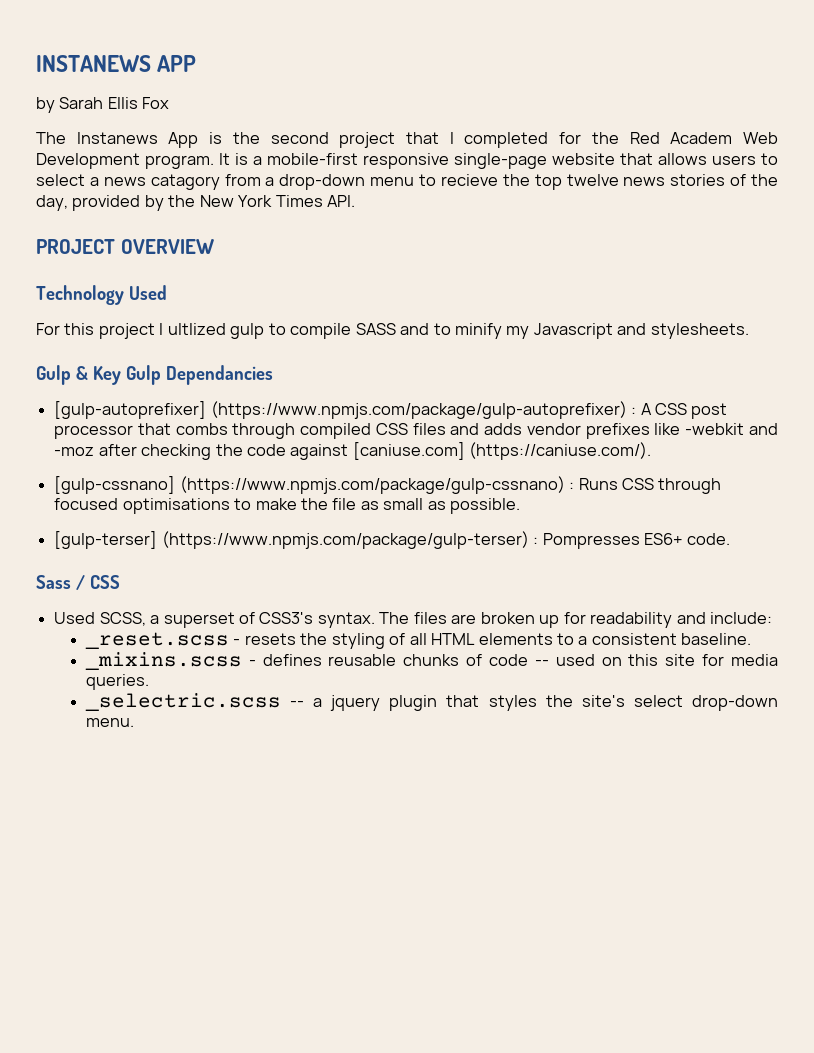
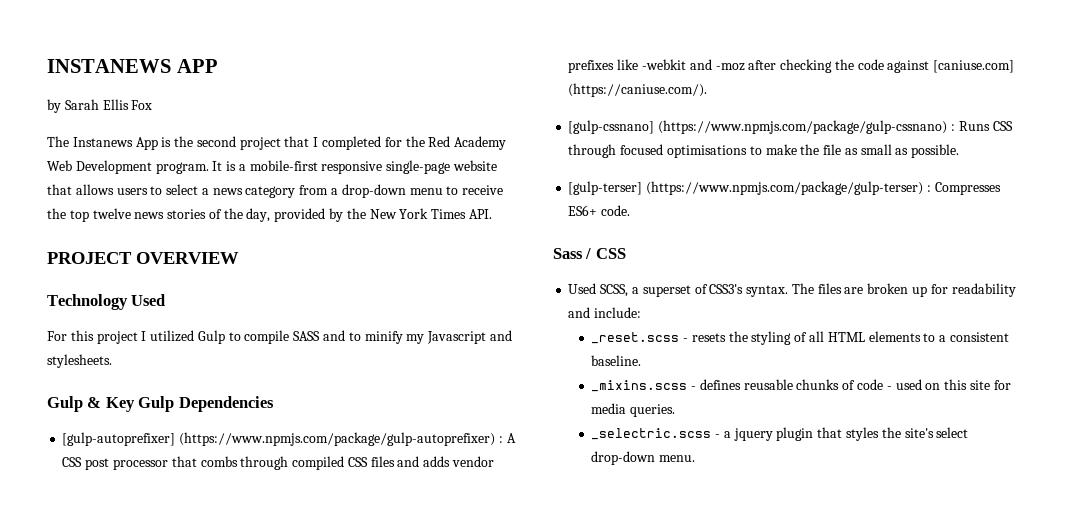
[670,132,733,144] Academ -> [454,136,507,150] Academy
[150,174,220,190] catagory -> [245,186,296,198] category
[440,174,498,186] recieve -> [462,185,504,195] receive
[167,323,265,339] ultlized gulp -> [150,330,225,344] utilized Gulp
[165,365,273,385] Dependancies -> [178,396,274,412] Dependencies
[542,533,640,549] Pompresses -> [934,182,1001,195] Compresses
[534,660,549,666] -- -> [886,386,892,390] -
[290,701,305,707] -- -> [715,434,721,438] -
***
--- WHAT YOU NEED TO DO ---
The data above should be set down again exactly, with the pictures omitted.

--- YOUR SOLUTION ---
[670,132,733,144] Academ -> [454,136,507,150] Academy
[150,174,220,190] catagory -> [245,186,296,198] category
[440,174,498,186] recieve -> [462,185,504,195] receive
[167,323,265,339] ultlized gulp -> [150,330,225,344] utilized Gulp
[165,365,273,385] Dependancies -> [178,396,274,412] Dependencies
[542,533,640,549] Pompresses -> [934,182,1001,195] Compresses
[534,660,549,666] -- -> [886,386,892,390] -
[290,701,305,707] -- -> [715,434,721,438] -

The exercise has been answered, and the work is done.